SAMBOLIN: Oh, wow. That student was thrown several feet, but he was not seriously hurt. The driver was placed on administrative leave and faces disciplinary action. Oh, my gosh, that is tough to watch.

BANFIELD: And tough to hear the reactions of kids on the bus as well. And other students all watching.

SAMBOLIN: He's OK. He's OK.

BANFIELD: It's lucky. It's hard to see that. Looking at the orange light, and it looks as though he goes through the red light.

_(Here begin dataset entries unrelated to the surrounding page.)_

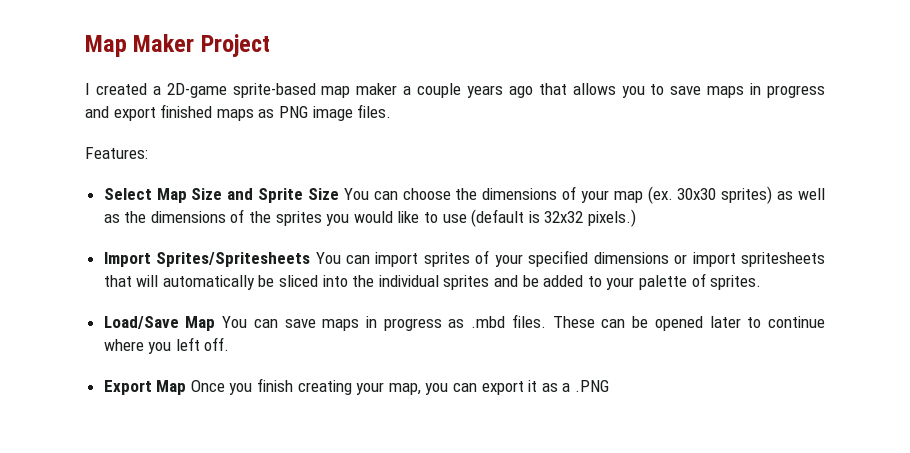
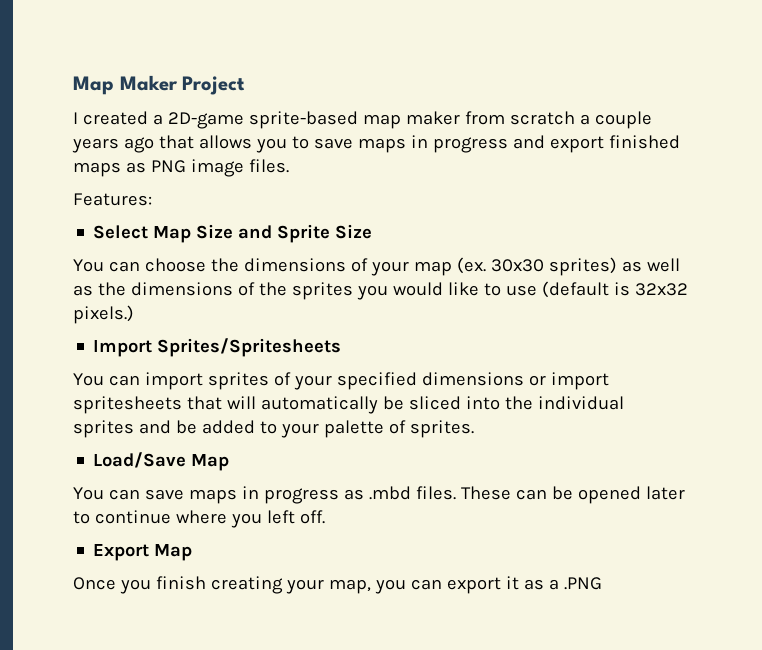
- I created a 2D-game sprite-based map maker a couple years ago that allows you to save maps in progress and export finished maps as PNG image files.
+ I created a 2D-game sprite-based map maker from scratch a couple years ago that allows you to save maps in progress and export finished maps as PNG image files.
- Select Map Size and Sprite Size You can choose the dimensions of your map (ex.
+ Select Map Size and Sprite Size
+ You can choose the dimensions of your map (ex.
- Import Sprites/Spritesheets You can import sprites of your specified dimensions or import spritesheets that will automatically be sliced into the individual sprites and be added to your palette of sprites.
+ Import Sprites/Spritesheets
+ You can import sprites of your specified dimensions or import spritesheets that will automatically be sliced into the individual sprites and be added to your palette of sprites.
- Load/Save Map You can save maps in progress as .mbd files.
+ Load/Save Map
+ You can save maps in progress as .mbd files.
- Export Map Once you finish creating your map, you can export it as a .PNG
+ Export Map
+ Once you finish creating your map, you can export it as a .PNG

SAMBOLIN: Oh -- it was odd there.

BANFIELD: Well, it looks like the bus driver goes through a red light, and that the student is on the other side. And obviously, now, thinks it's safe to cross. So, that may be why there's disciplinary action, just from, you know, taking a look a little closer. It takes three times to look at that video to notice because you're sort of anticipating what's going to happen.

So, here's another story that we've been following for a while, and we've been waiting on a decision on this one. A teenager has now been kicked out of his Indianapolis high school because he pulled a stun gun on students that he says were bullying him. His name is 17- year-old Darnell Young (ph).

There he is with his mom. He says he was taunted constantly and threatened for being openly gay. His mom gave him a stun gun. She says she just wanted to protect him because she said the school wasn't doing the protection she needed. School district says it doesn't condone any bullying, but that weapons just plain aren't allowed on school grounds for any reason.

They now say that Young can return to school but not until January of next year.

SAMBOLIN: Videos shot by barefoot bandit, Colton Harris Moore (ph), during his notorious two-year crime spree have just been released. They show him taking off in stolen planes in the middle of the night and joyriding in a car while listening to country music, this near Boise, Idaho.

In seven video spanning 45 minutes, he never speaks or shows his face. The Washington State teenager was sentenced in December to seven years in prison for a number of crimes in several states, including burglary and identity theft. He was taken into custody in a hail of bullets in the Bahamas in 2010 after crash landing a plane that was stolen from an airport in Indiana.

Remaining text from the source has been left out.